Can multiple threads write the same value to the same variable at the same time safely?

For a specific example — is the below code guaranteed by the C++ standard to compile, run without undefined behavior and print "true", on every conforming system?

#include <cstdio>
#include <thread>

int main()
{
    bool x = false;
    std::thread one{[&]{ x = true; }};
    std::thread two{[&]{ x = true; }};
    one.join();
    two.join();
    std::printf(x ? "true" : "false");
}

This is a theoretical question; I want to know whether it definitely always works rather than whether it works in practice (or whether writing code like this is a good idea :)). I'd appreciate if someone could point to the relevant part of the standard. In my experience it always works in practice, but not knowing whether or not it's guaranteed to work I always use std::atomic instead - I'd like to know whether that's strictly necessary for this specific case.

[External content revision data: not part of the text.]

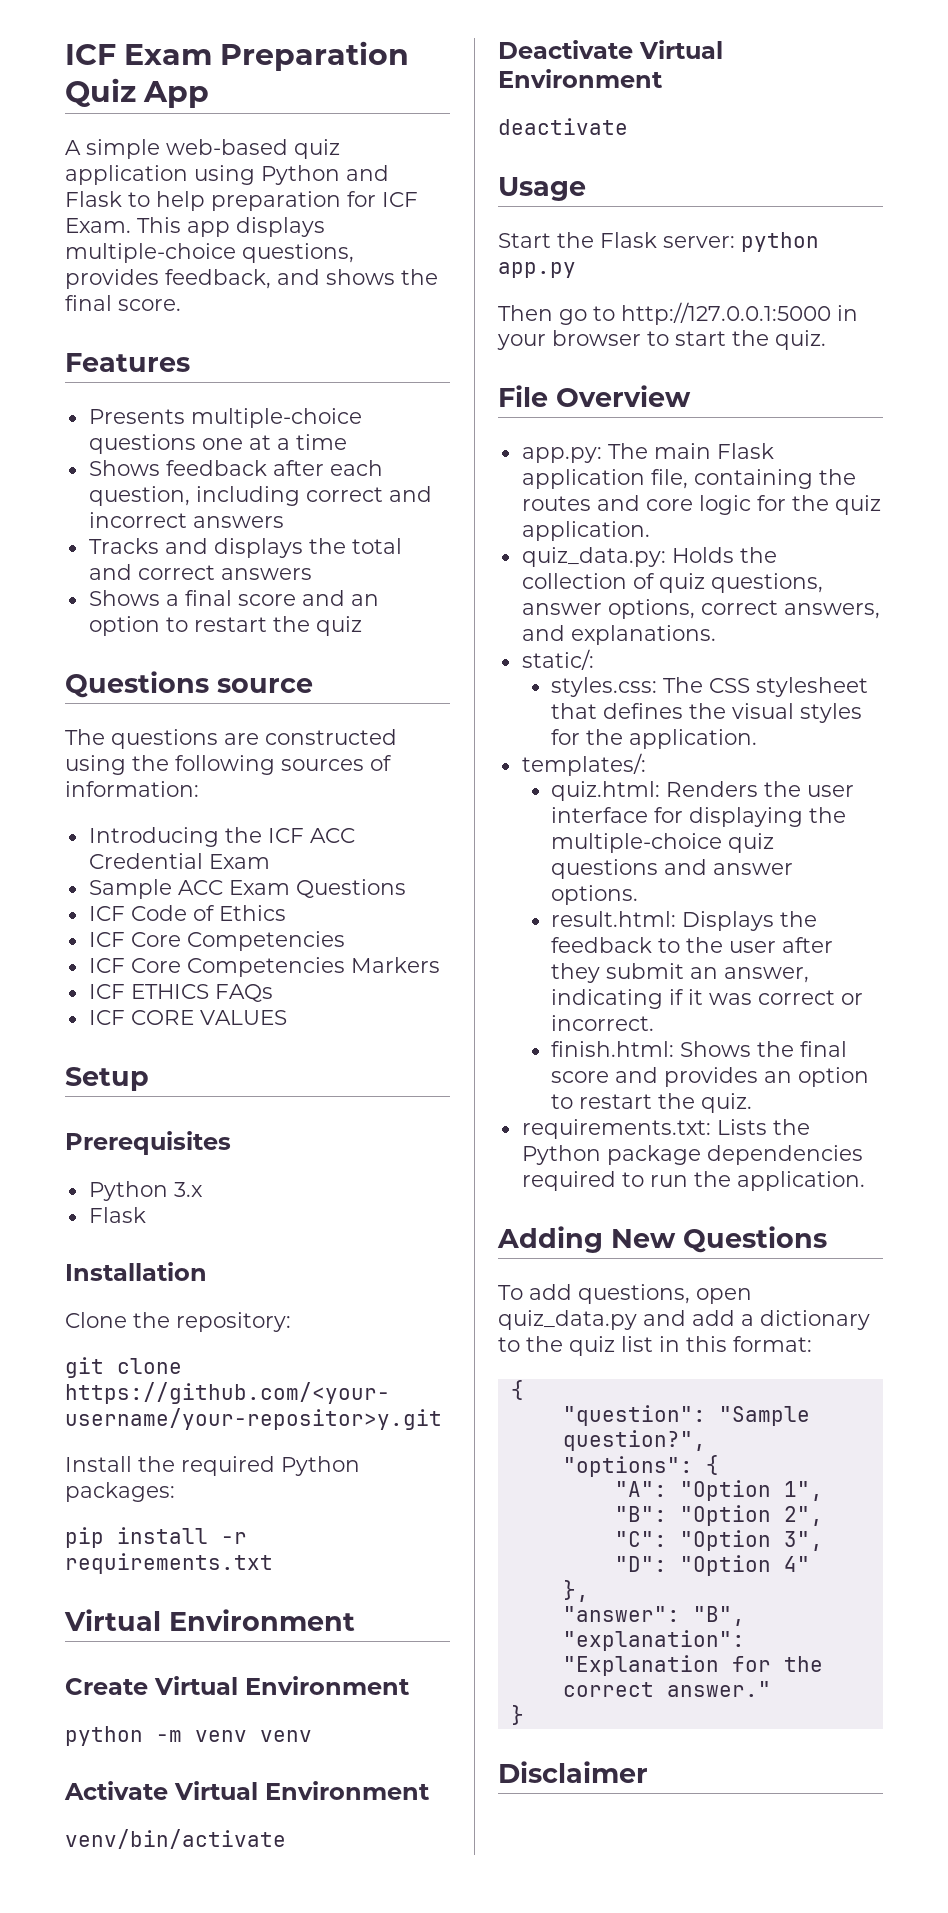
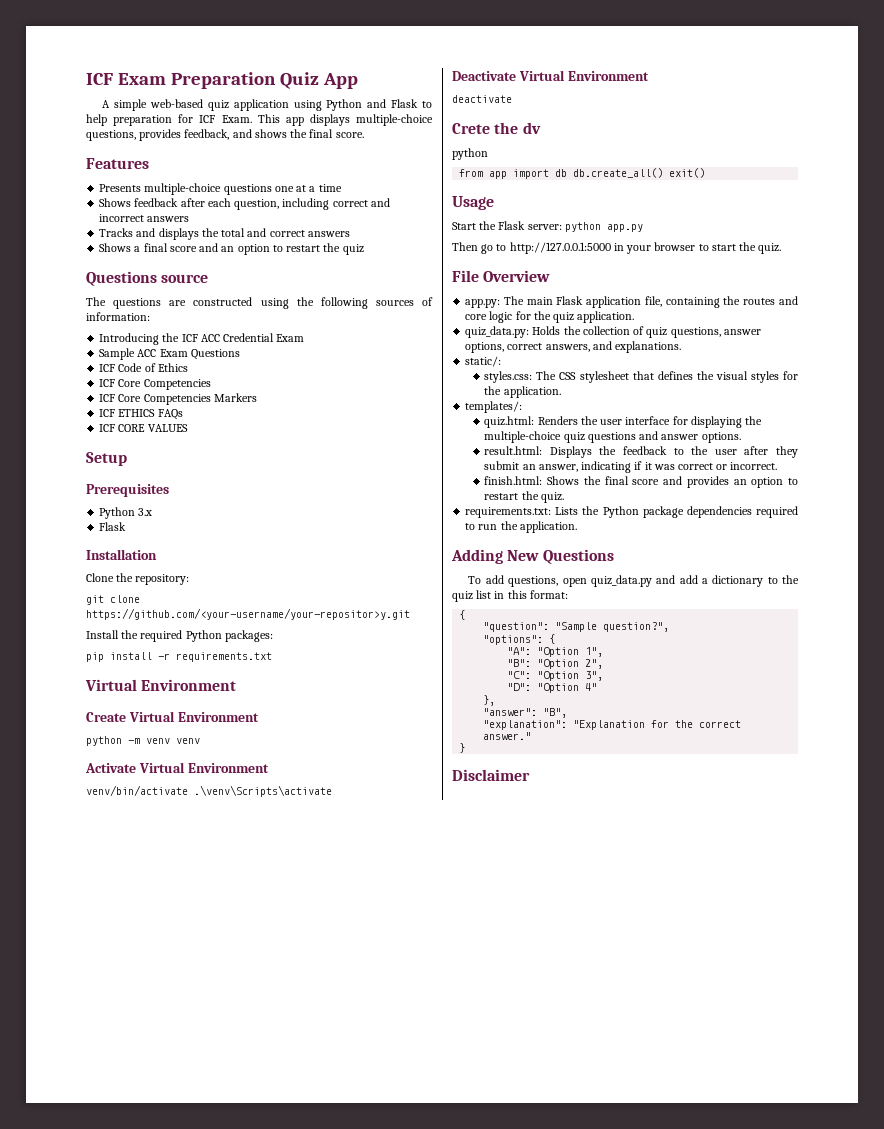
- venv/bin/activate
+ venv/bin/activate .\venv\Scripts\activate
+ Crete the dv
+ python
+ from app import db db.create_all() exit()

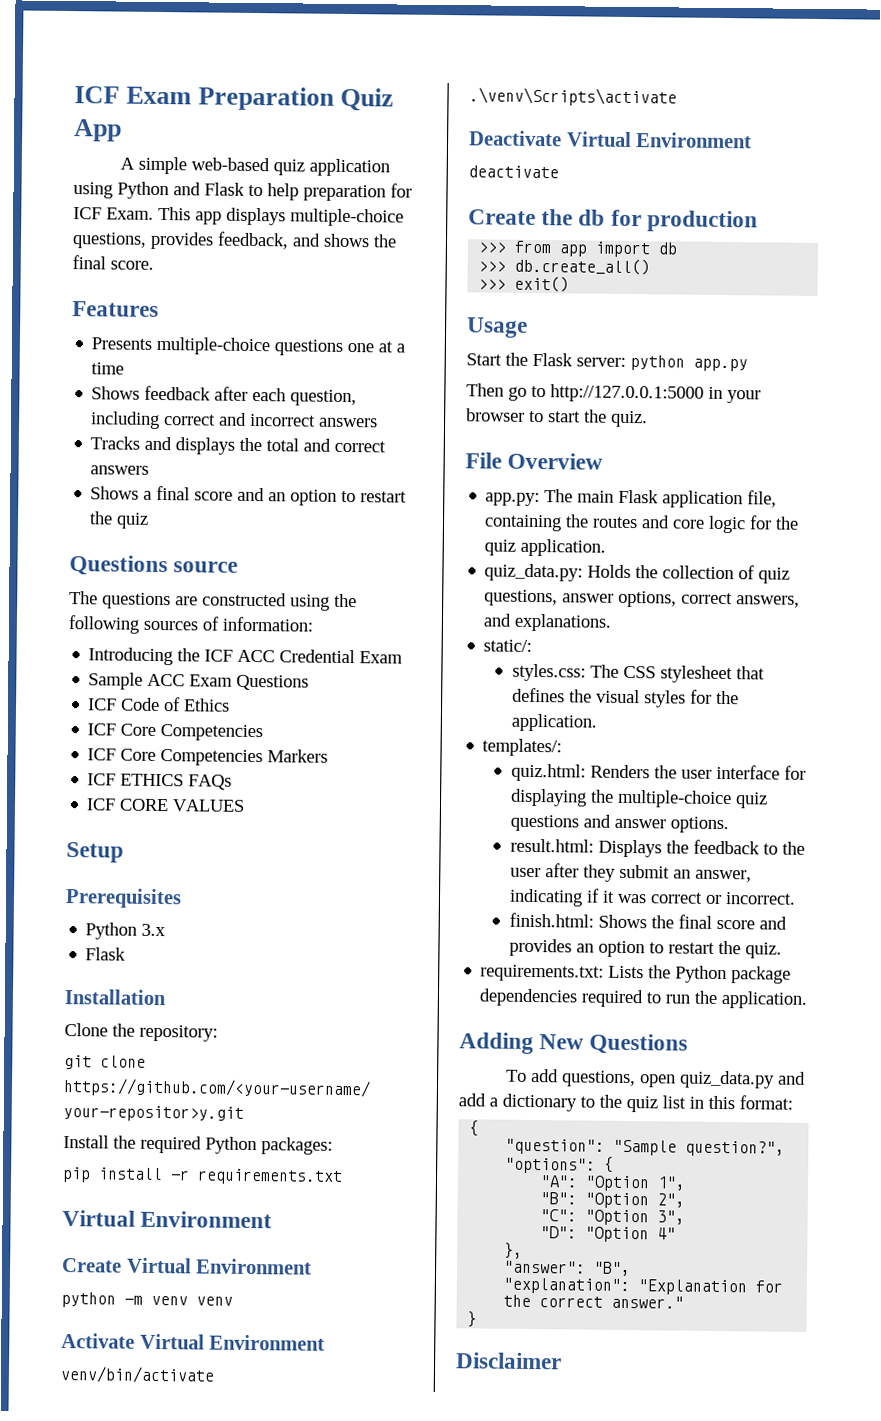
- Crete the dv
- python
- from app import db db.create_all() exit()
+ Create the db for production
+ >>> from app import db
+ >>> db.create_all()
+ >>> exit()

Jemina answered 9/1, 2020 at 1:11 Comment(11)
The std fails to define MT programs. End of story.Dogfight
@Dogfight What are you talking about? It has done, strongly and strictly, for almost a decade.Limitless
@LightnessRacesBY-SA3.0 Wrong. There is no explanation as to how the semantics of non threaded programs is extended to MT. So not only MT programs are not defined, single thread programs are not defined either.Dogfight
Comment police at it yet again. @Dogfight that makes no sense.Limitless
Somewhat of a wonky example: There are only two possible values for a bool variable. A more interesting case would be to use a double variable, and have each of the two threads store a different value. Then you could ask whether the final result was guaranteed to be one of the two values that the two threads stored, or whether it possibly could be the initial value, or whether it possibly could be some other value altogether.Preen
@LightnessRacesBY-SA3.0 No police. Just the fact that there is nothing in the std that defines the behavior of a MT program. No explanation of how atomics behave, what executes in sequence, what undefined behavior means, etc. No nothing. A complete sham. And people are happy with that emptiness and prefer to look elsewhere, as usual.Dogfight
@SolomonSlow Not only that. It could result in a non value: a value that is strongly different with itself (unrelated, not the result of rounding) when examined.Dogfight
@SolomonSlow That's an example that's more clearly wrong; I wanted to ask about the actual case I was unsure about.Jemina
@Karu, Re, "more clearly wrong," Exactly! If you want an example of something that's wrong, would you rather have one that clearly is wrong? or would you prefer to have one that is every bit as wrong, but the wrongness is less obvious? All of the same things that could go wrong with the float example could also go wrong with the bool example, but you have to think harder about the bool example because even when it goes wrong, it still has a good chance of giving the right answer for the wrong reason.Preen
@SolomonSlow All MT programs are "somewhat" wrong as there is no formal basis for MT programming.Dogfight
@SolomonSlow I didn't just want an example of something that's wrong, I was actually asking a question that I didn't know the answer to.Jemina
L
16

No.

You need to synchronize access to those variables, either by using mutexes or by making them atomic.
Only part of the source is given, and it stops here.